Work task: Starting with the line that has "- Danny Disco, Handsdown", retype each line down to the end of the entries below, without leaving any out or adding any.

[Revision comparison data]
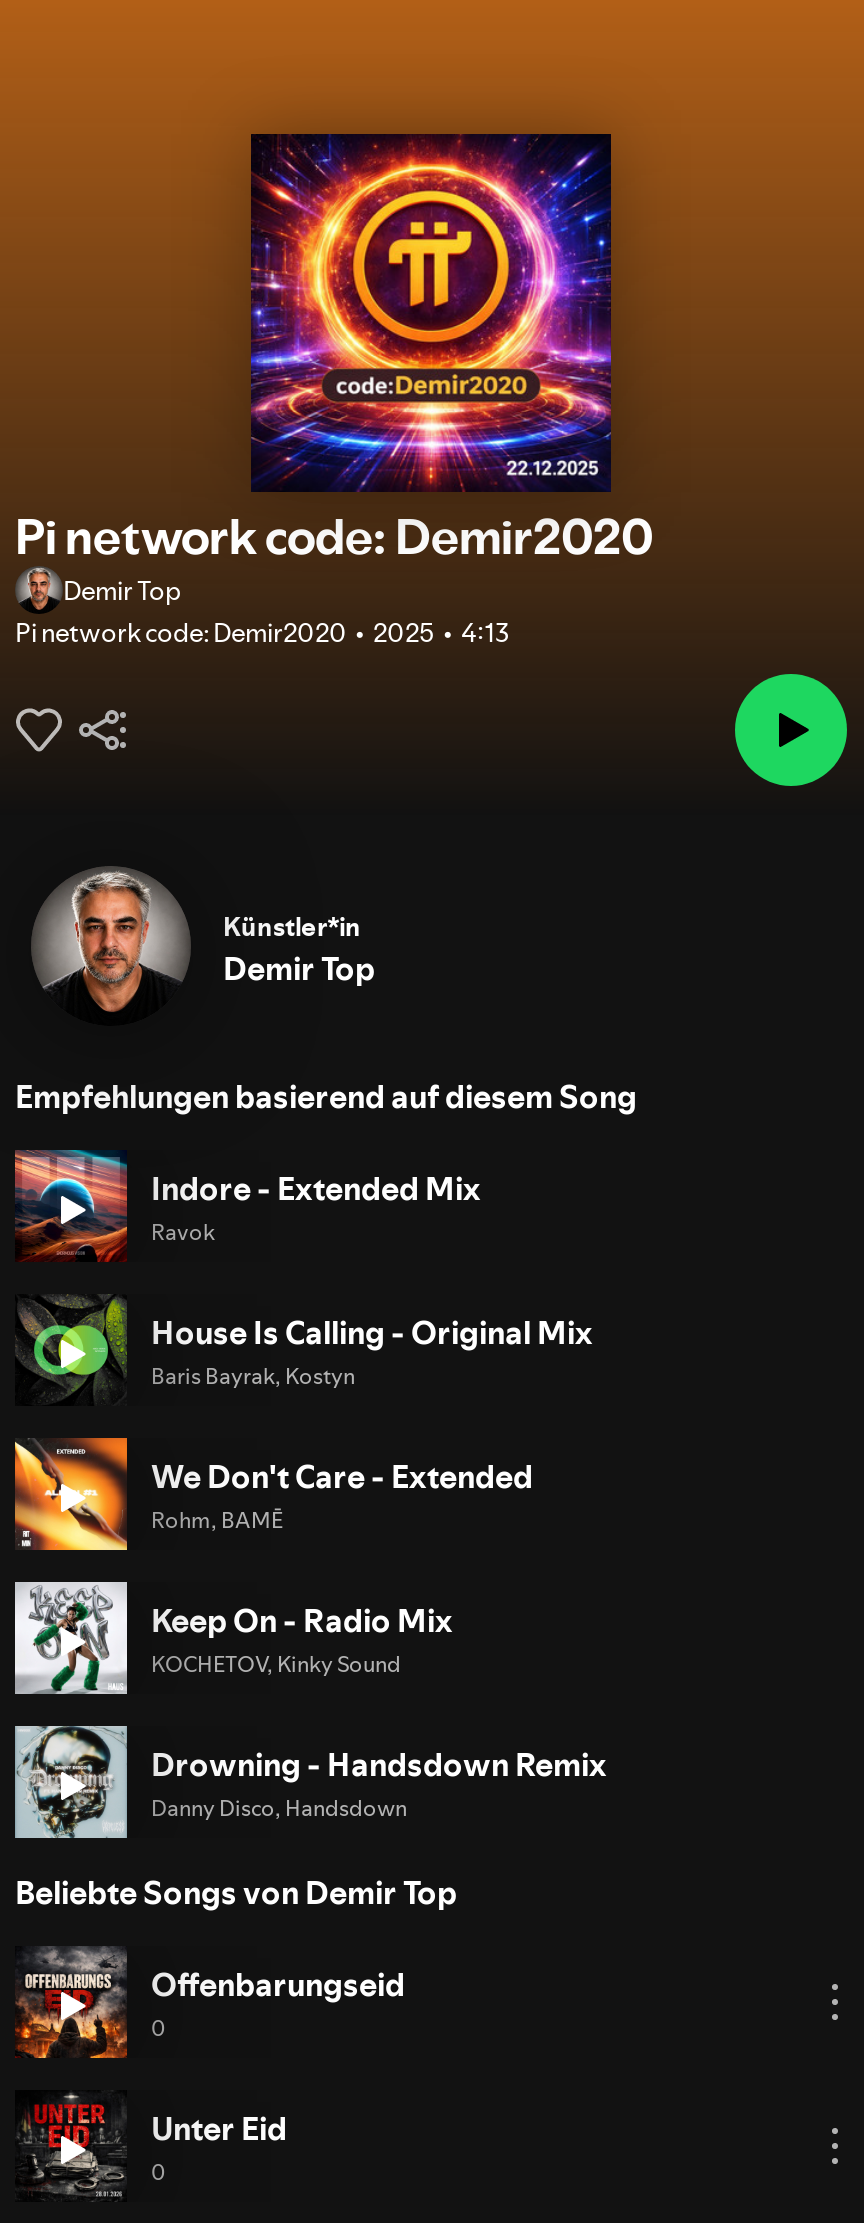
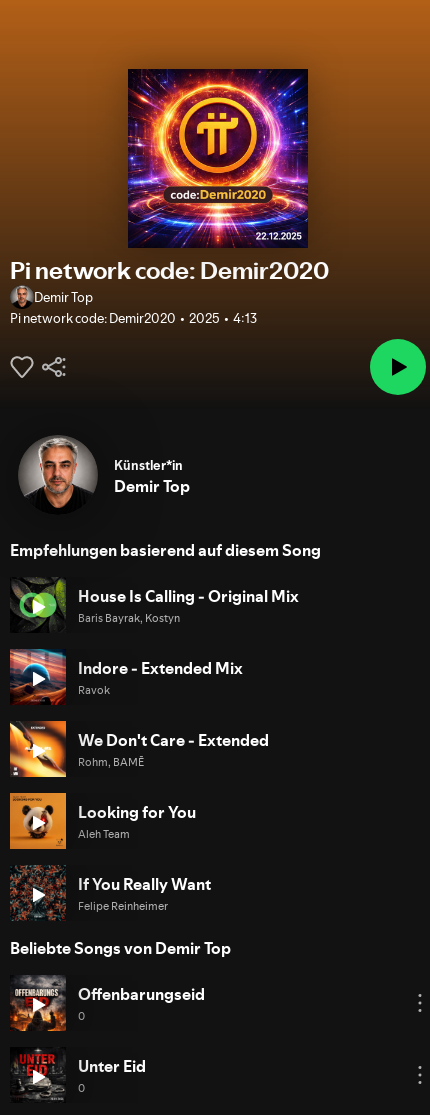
moved down: [image] | Indore - Extended Mix | Ravok

moved up: [image] | House Is Calling - Original Mix | Baris Bayrak, Kostyn

- [image]
- Keep On - Radio Mix
- KOCHETOV, Kinky Sound
+ [image]
+ Looking for You
+ Aleh Team

- [image]
- Drowning - Handsdown Remix
- Danny Disco, Handsdown
+ [image]
+ If You Really Want
+ Felipe Reinheimer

Answer space:
- Danny Disco, Handsdown
+ [image]
+ If You Really Want
+ Felipe Reinheimer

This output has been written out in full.